▸ **Work instructions**
Starting at the line that holds "align-items:center; gap:30px; padding-left:0;" and stopping at the line that holds "left:0; top:441px; width:411px;", restate the records below word for word, with both of those lines included.

▸ **Task data**

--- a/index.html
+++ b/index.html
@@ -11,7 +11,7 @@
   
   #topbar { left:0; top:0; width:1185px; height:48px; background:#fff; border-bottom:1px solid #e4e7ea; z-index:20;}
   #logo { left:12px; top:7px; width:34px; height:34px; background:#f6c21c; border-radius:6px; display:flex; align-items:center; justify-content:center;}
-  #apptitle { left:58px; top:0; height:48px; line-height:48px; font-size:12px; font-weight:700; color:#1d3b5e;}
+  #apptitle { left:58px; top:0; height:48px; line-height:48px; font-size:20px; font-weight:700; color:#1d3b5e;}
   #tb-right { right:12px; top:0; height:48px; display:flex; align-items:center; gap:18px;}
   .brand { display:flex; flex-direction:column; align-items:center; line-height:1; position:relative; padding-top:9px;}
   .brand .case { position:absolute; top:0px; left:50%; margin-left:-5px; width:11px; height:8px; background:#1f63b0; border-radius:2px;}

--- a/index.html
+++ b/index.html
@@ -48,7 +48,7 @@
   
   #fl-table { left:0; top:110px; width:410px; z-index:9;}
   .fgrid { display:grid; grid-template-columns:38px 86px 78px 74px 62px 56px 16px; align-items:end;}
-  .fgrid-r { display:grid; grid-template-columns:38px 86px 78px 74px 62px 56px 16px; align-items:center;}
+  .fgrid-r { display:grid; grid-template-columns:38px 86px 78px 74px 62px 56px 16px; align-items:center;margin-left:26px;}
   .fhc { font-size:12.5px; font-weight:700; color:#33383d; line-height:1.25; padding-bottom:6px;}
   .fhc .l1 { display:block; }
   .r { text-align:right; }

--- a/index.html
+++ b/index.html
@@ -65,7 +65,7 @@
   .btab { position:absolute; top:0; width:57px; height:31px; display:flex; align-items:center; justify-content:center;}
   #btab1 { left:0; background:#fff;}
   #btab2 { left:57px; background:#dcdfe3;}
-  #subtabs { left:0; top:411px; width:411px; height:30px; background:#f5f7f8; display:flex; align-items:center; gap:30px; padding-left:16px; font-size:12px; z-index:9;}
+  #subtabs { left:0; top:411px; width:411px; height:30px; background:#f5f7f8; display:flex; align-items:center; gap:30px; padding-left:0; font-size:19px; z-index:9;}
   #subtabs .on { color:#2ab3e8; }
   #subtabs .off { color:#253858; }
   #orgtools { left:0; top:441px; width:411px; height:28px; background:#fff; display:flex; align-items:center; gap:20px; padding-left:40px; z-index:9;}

---

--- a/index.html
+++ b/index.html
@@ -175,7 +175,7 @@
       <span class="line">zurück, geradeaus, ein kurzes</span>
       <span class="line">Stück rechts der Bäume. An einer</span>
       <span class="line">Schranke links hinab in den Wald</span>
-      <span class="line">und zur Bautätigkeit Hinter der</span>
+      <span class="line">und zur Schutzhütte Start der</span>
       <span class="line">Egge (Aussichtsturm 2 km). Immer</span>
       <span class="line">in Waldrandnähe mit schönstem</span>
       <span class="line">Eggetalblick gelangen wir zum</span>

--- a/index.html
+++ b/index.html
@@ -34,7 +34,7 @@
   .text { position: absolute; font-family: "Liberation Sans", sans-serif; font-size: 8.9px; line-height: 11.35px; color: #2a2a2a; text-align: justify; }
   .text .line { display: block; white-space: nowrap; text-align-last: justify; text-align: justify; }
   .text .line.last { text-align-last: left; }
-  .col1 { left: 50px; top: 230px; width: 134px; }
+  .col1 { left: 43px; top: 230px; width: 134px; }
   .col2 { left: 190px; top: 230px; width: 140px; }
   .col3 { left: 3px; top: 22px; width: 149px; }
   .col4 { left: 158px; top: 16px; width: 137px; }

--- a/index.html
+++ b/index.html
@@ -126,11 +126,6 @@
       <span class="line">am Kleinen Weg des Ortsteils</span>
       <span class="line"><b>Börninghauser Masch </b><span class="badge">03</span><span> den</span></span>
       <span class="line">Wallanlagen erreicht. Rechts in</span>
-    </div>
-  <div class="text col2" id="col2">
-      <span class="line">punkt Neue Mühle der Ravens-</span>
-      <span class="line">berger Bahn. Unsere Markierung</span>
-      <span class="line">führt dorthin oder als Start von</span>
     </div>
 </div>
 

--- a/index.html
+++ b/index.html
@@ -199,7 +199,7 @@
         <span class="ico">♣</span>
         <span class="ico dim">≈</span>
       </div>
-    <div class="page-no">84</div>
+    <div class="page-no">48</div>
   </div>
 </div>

▸ **Task output**
+  #subtabs { left:0; top:411px; width:411px; height:30px; background:#f5f7f8; display:flex; align-items:center; gap:30px; padding-left:0; font-size:19px; z-index:9;}
   #subtabs .on { color:#2ab3e8; }
   #subtabs .off { color:#253858; }
   #orgtools { left:0; top:441px; width:411px; height:28px; background:#fff; display:flex; align-items:center; gap:20px; padding-left:40px; z-index:9;}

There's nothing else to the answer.